**GIVEN RECORDS:**
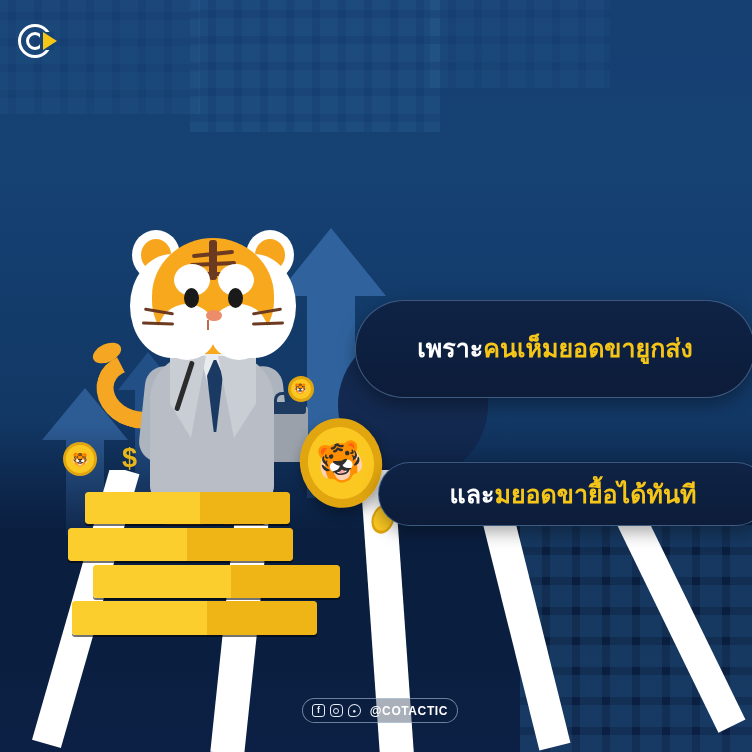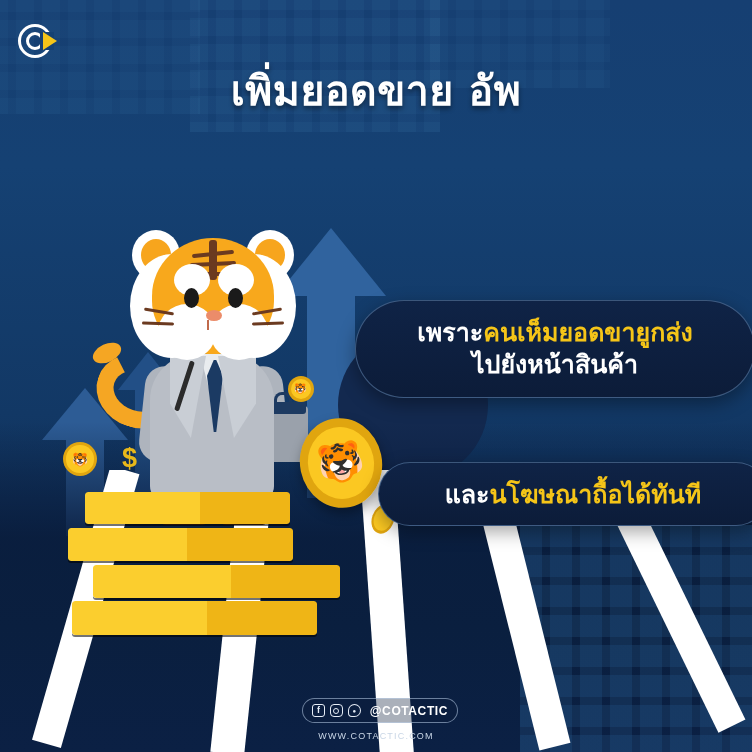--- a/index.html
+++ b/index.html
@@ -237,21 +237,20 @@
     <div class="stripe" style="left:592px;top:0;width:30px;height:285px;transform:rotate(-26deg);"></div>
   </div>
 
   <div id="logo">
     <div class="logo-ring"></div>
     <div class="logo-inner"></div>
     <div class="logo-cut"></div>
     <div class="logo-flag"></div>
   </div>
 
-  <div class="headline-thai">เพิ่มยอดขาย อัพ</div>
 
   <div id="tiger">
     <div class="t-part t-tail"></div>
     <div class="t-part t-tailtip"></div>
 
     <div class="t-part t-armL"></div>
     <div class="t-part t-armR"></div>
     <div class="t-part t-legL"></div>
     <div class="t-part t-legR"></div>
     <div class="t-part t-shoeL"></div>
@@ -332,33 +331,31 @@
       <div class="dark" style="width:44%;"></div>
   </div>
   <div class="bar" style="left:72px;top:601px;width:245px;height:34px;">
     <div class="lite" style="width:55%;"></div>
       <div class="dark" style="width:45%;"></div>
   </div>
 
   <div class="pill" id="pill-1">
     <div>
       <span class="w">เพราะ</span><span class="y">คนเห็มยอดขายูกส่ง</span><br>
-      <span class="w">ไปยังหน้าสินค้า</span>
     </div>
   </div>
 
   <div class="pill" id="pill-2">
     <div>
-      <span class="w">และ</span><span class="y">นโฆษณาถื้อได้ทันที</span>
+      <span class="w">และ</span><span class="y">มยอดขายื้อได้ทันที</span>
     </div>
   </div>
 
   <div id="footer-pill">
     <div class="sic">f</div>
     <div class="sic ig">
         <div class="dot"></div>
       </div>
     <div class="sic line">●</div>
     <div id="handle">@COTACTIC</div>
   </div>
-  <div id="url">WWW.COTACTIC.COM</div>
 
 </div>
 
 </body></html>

**WHAT THE TASK REQUIRES:** Find the number of lines in the data above that contain "width". Please give that number alone.

**ANSWER SPACE:** 5